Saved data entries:
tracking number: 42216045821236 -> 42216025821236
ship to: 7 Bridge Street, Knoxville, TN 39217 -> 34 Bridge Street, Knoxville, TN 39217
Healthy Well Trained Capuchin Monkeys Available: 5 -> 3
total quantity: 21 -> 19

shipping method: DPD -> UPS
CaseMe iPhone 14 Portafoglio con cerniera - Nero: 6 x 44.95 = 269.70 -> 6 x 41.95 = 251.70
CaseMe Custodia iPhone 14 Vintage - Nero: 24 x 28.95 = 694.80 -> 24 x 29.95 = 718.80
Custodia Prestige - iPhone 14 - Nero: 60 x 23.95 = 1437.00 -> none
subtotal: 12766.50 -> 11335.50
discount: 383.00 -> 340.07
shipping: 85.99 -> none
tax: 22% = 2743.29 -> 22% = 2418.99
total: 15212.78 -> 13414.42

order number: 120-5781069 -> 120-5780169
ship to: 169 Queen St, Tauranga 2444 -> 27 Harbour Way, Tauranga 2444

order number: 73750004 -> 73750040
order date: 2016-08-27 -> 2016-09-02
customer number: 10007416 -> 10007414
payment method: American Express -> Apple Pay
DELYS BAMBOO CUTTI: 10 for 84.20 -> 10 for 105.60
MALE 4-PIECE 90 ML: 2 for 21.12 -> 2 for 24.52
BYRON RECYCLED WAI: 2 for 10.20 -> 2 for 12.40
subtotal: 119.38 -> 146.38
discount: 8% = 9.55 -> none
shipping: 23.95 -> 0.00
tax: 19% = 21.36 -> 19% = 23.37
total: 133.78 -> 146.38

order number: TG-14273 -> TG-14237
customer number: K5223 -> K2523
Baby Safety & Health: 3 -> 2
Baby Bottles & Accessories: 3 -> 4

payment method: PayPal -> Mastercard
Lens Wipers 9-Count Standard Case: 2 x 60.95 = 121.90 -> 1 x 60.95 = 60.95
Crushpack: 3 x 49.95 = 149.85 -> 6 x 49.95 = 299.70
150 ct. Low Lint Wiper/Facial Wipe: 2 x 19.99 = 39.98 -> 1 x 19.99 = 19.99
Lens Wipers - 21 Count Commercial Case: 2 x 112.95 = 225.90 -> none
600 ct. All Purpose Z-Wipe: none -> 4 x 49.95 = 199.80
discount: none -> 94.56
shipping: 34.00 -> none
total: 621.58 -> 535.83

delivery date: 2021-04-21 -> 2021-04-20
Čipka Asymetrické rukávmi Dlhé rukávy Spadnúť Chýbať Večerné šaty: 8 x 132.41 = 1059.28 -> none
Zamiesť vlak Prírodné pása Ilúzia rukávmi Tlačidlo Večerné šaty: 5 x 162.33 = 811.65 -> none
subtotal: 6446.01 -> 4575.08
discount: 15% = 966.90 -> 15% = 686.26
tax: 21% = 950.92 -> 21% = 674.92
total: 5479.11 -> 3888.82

Required action:
Repeat, exactly as they stand above, the lines from the line with "shipping: 23.95 -> 0.00" to the line with "Crushpack: 3 x", both lines included.

Solution:
shipping: 23.95 -> 0.00
tax: 19% = 21.36 -> 19% = 23.37
total: 133.78 -> 146.38

order number: TG-14273 -> TG-14237
customer number: K5223 -> K2523
Baby Safety & Health: 3 -> 2
Baby Bottles & Accessories: 3 -> 4

payment method: PayPal -> Mastercard
Lens Wipers 9-Count Standard Case: 2 x 60.95 = 121.90 -> 1 x 60.95 = 60.95
Crushpack: 3 x 49.95 = 149.85 -> 6 x 49.95 = 299.70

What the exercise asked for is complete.